In other words, we should assume whatever makes vos Savant's notable solution correct. The player wants the car, an unspecified door is opened by the host... You know the rest. Once you start to get stupidly pedantic about a simple puzzle you start a never ending spiral of pedantry, as is shown here. Martin Hogbin (talk) 17:29, 22 June 2010 (UTC)

Alas, there is nothing to be assumed making Marilyn's so called solution correct. Also not you mentioning: ...an unspecified door is opened by the host.... Perhaps this form of the problem may be given as a variant. Face it: a door is opened by the host, so we (the player) knows which door. That's what counts. It need not be door 3, if you like door 2 better, please.

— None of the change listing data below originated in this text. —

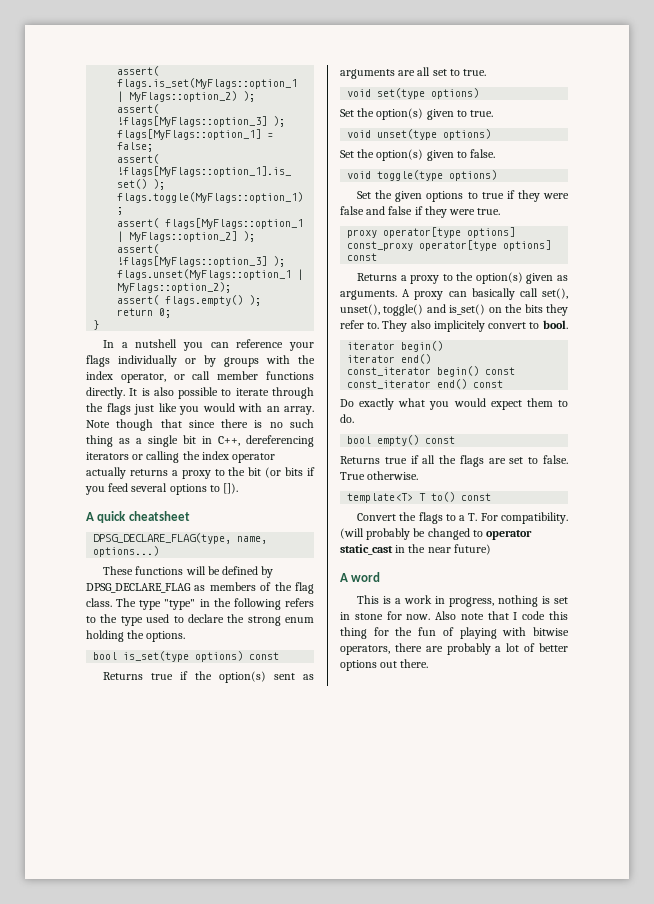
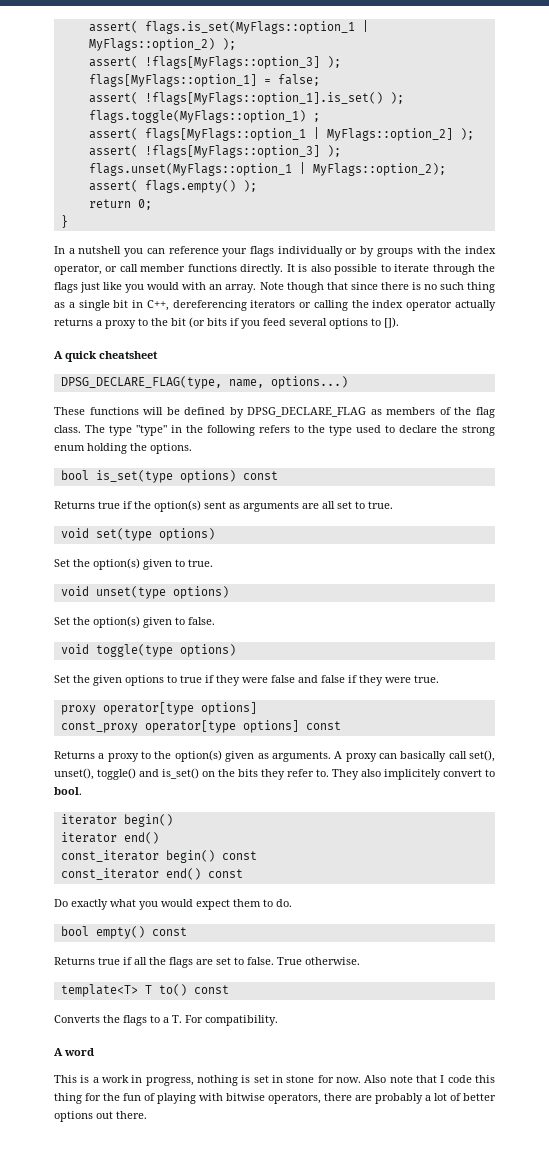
[357,513,397,521] Convert -> [54,1015,100,1023] Converts
[340,528,533,540] [340,544,491,555] (will probably be changed to operator static_cast in the near future) -> (278, 1020) none

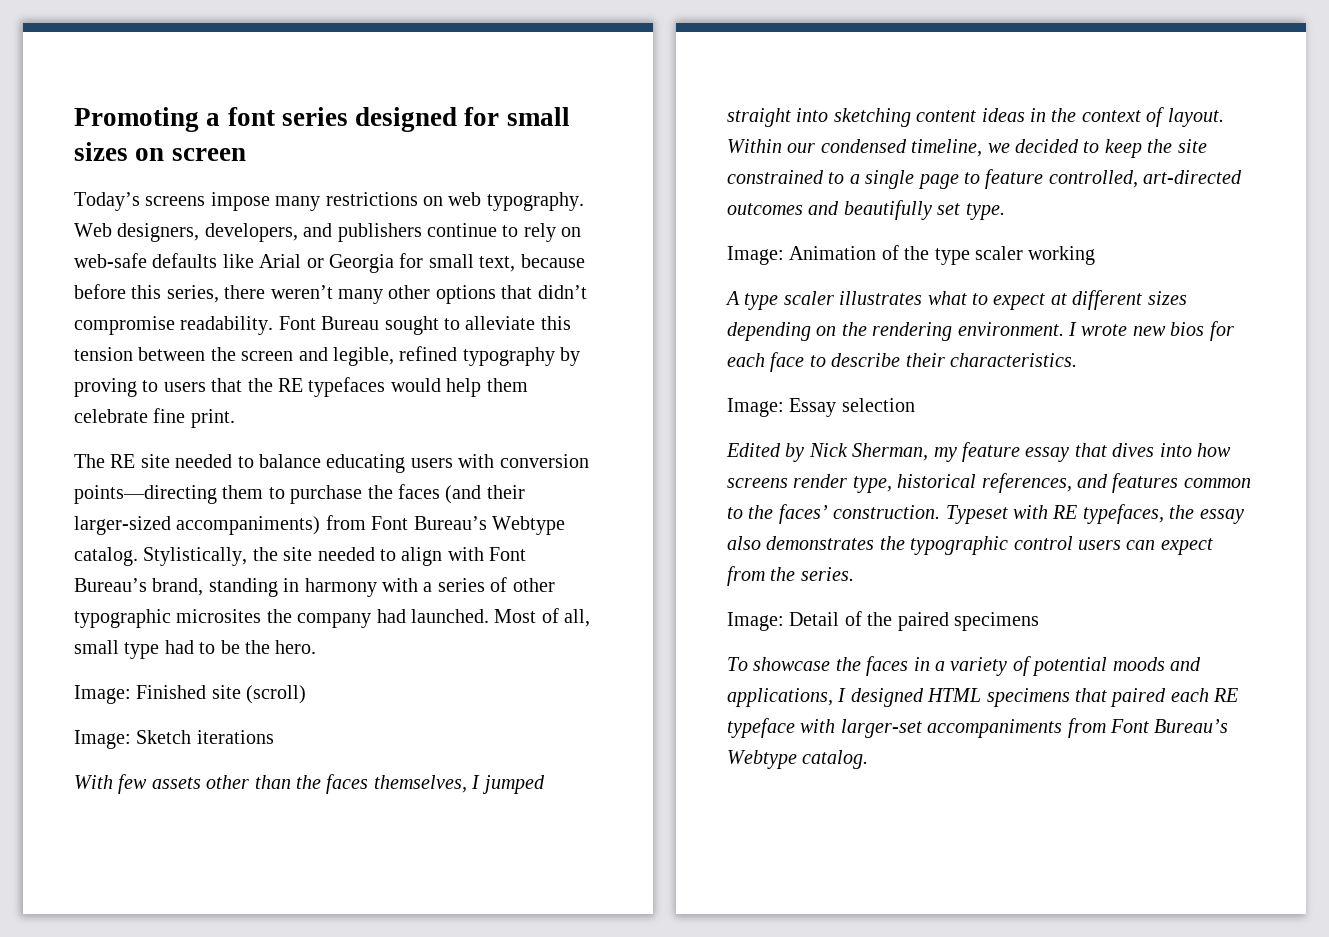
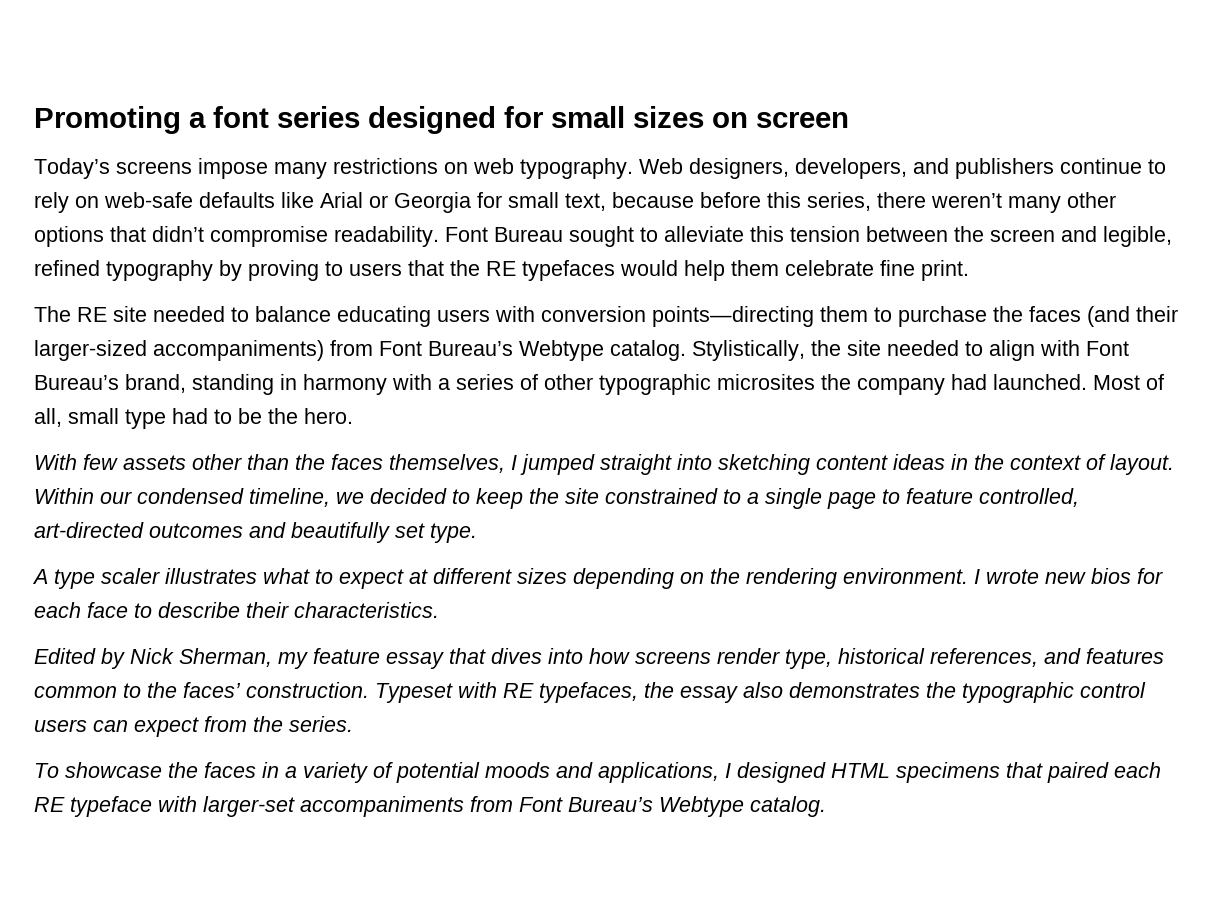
[74,685,307,704] [74,730,274,749] // Image: Finished site (scroll) // Image: Sketch iterations -> (353, 416) none
[727,245,1096,265] // Image: Animation of the type scaler working -> (477, 533) none
[727,398,915,417] // Image: Essay selection -> (439, 610) none
[727,611,1039,631] // Image: Detail of the paired specimens -> (353, 724) none

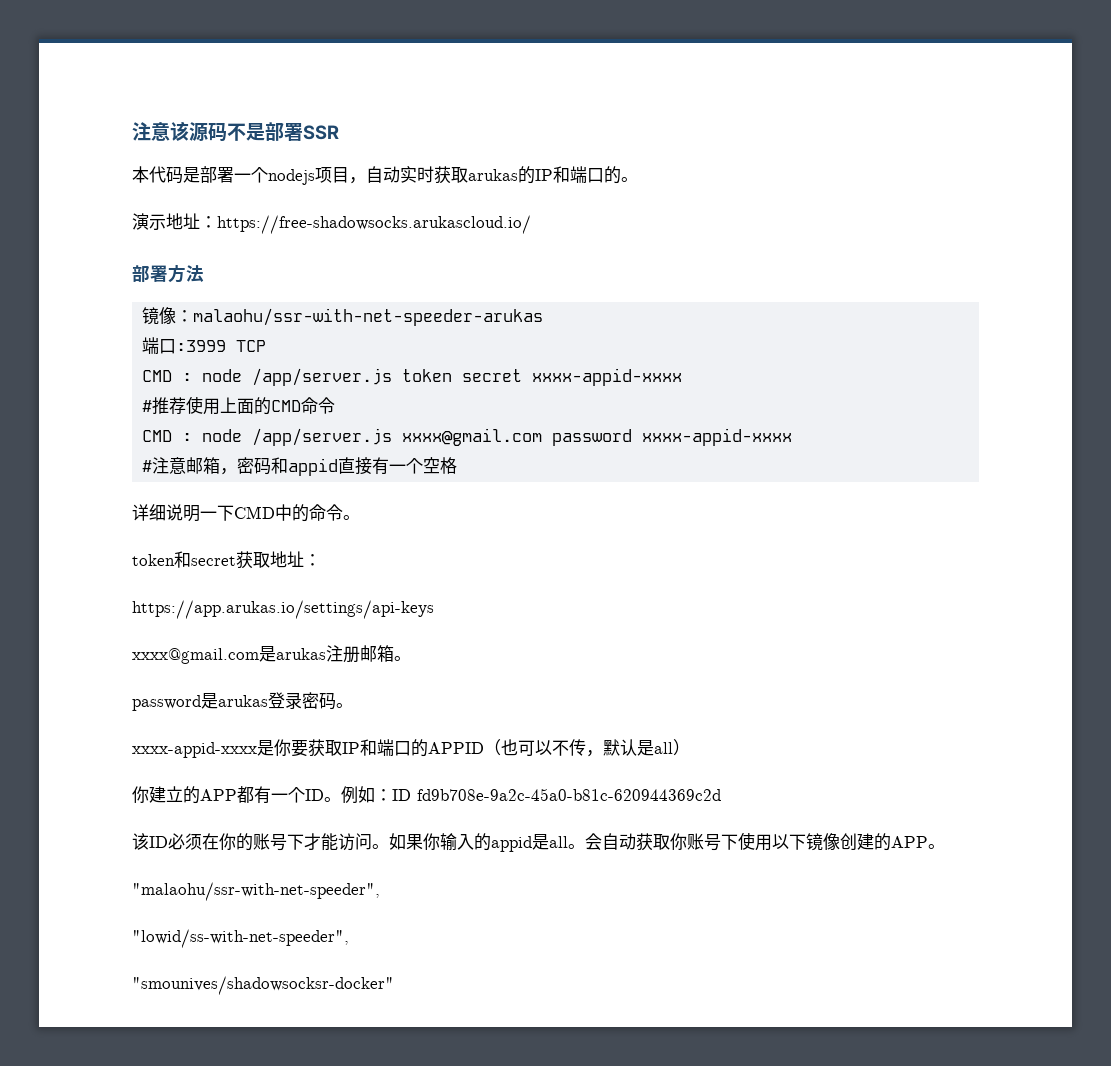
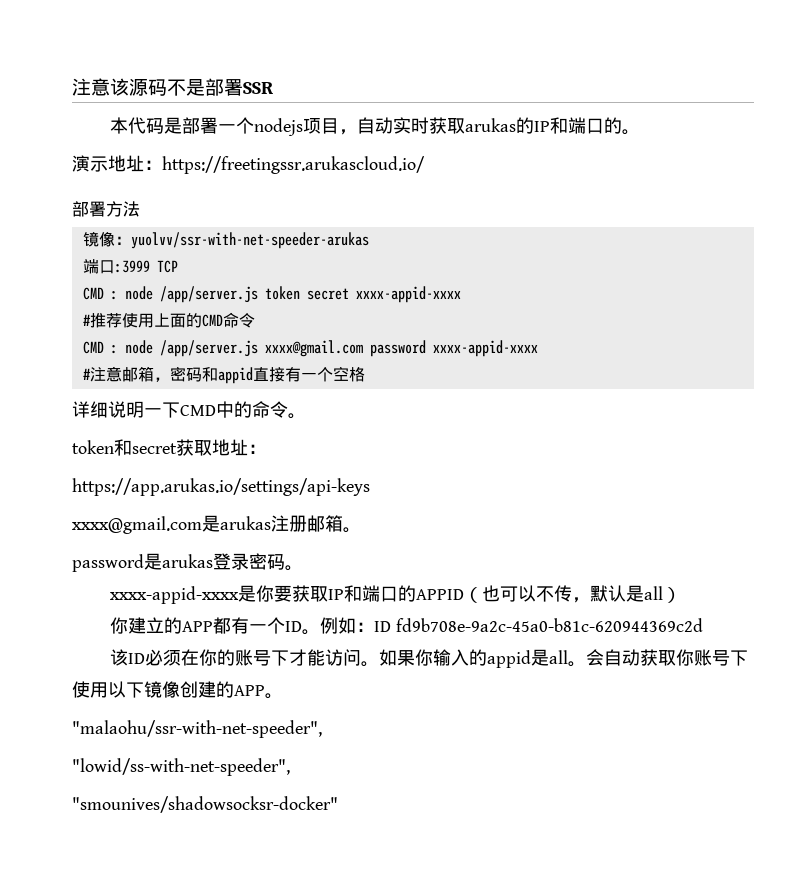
[217,215,531,234] https://free-shadowsocks.arukascloud.io/ -> [162,156,425,174] https://freetingssr.arukascloud.io/
[193,308,544,326] malaohu/ssr-with-net-speeder-arukas -> [130,232,369,249] yuolvv/ssr-with-net-speeder-arukas

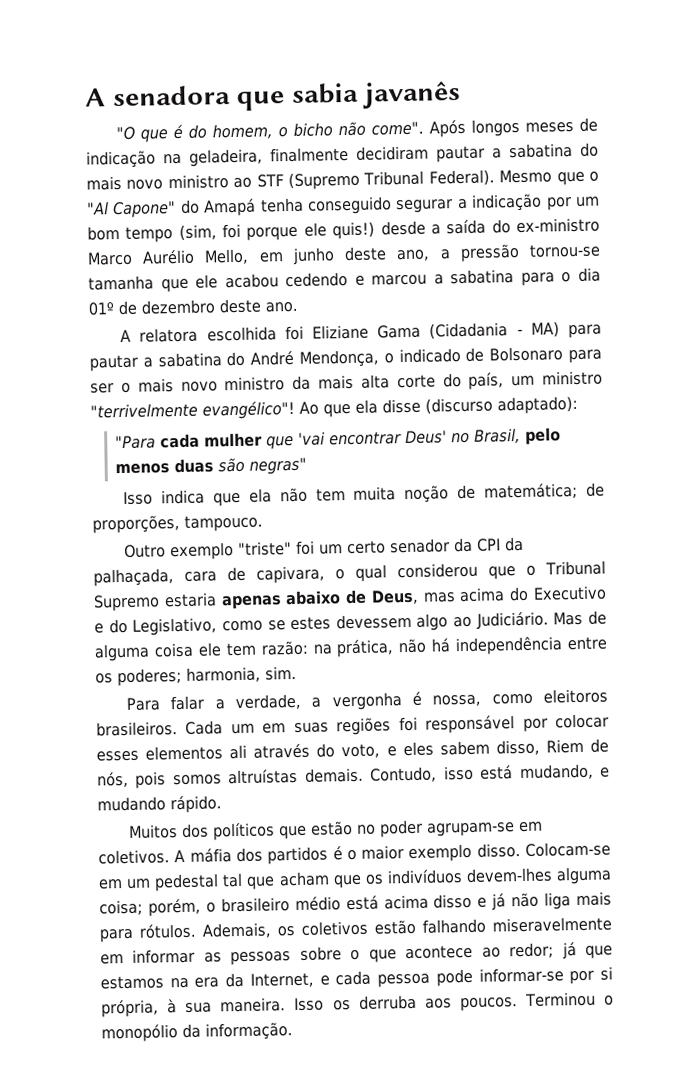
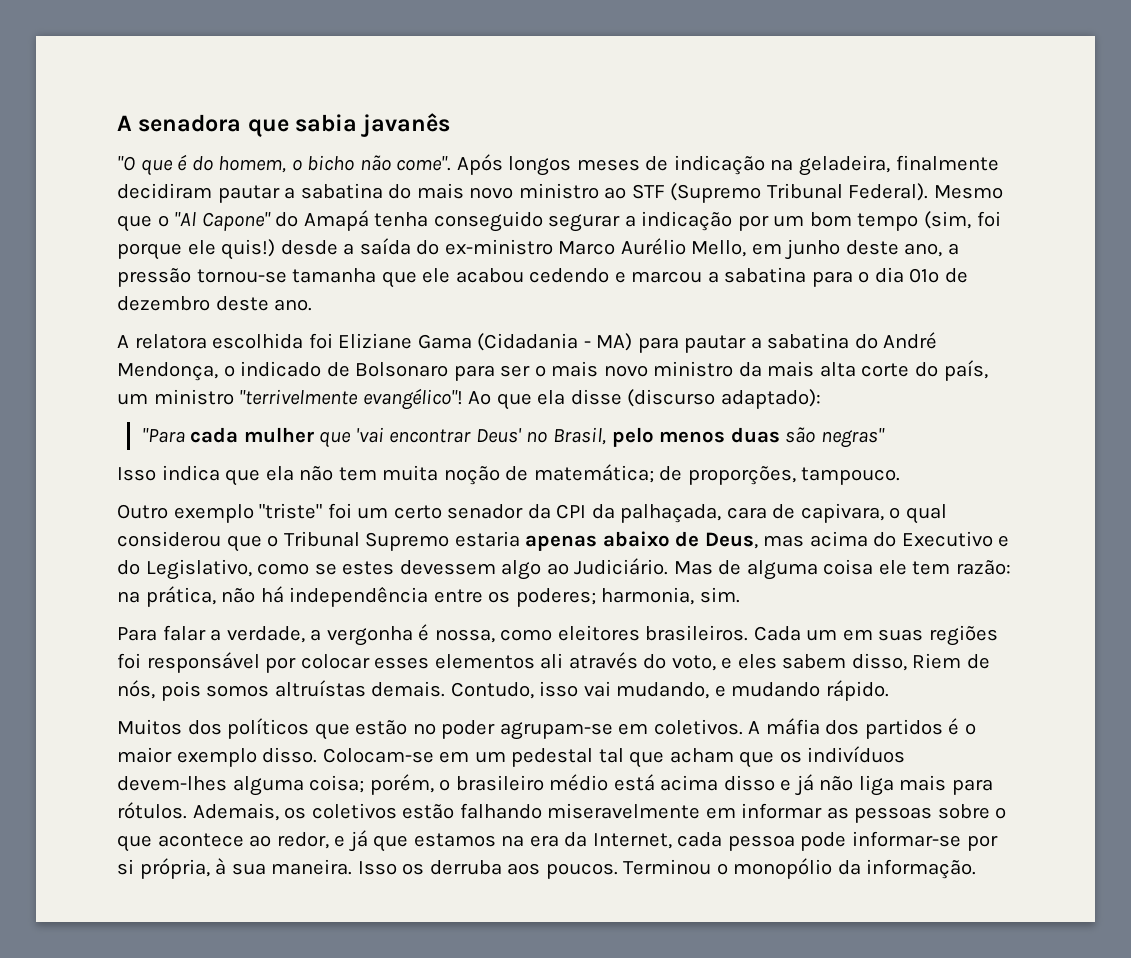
[543,688,609,704] eleitoros -> [557,625,640,641] eleitores
[480,765,514,780] está -> [583,681,611,697] vai
[509,942,555,959] redor; -> [276,832,346,849] redor, e
[319,975,330,986] e -> (672, 841) none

Or the player may have chosen door 3, and the host opens door 1. It's fine with me.Nijdam (talk) 20:45, 22 June 2010 (UTC)
The majority of sources that give the simple solution might be assumed to make different assumptions from those that give a conditional solution. Unfortunately, in common with most sources that give conditional solutions, they do not make their assumptions clear, however they do make their solutions clear. Why do we assume here that the majority of sources got the question wrong? Martin Hogbin (talk) 22:26, 22 June 2010 (UTC)
The clarification that the goats are unwanted has actually been requested several times and had recently been (until this edit) a separate sentence in the "Problem" section. I moved it to an editorial note in the quote of the Parade version to keep the clarification, but in a more compact form. I think that the player wins what is behind the chosen door is strongly implied by the wording (isn't this just the standard meaning of "choose"). How about if we keep the "[unwanted booby prizes]" clarification in the K&W quoted problem but ditch the clarification about winning what is behind the door you choose? -- Rick Block (talk) 18:09, 22 June 2010 (UTC)
Whatever. That was not really my point. Martin Hogbin (talk) 18:23, 22 June 2010 (UTC)
Yes, I know what your point is. I'm trying to keep this thread on the topic at hand. -- Rick Block (talk) 19:16, 22 June 2010 (UTC)

A Morgan Checklist

Selvin describes the problem with boxes. The contestant has chosen box 'B'. The host reveals nothing (a goat) inside of box 'A'.

Selvin first solved his problem with a table of 9 entries. The car in all 3 locations times the contestant choosing all 3 doors.

In this table, he showed each of the three 2-empty-boxes (2-goats) scenarios on a single line.

In his second letter he states that the host choosing randomly between goats is a premise of his puzzle.

He solves the puzzle conditionally using 1/2 to represent the host's probability of either door when faced with 2 goats.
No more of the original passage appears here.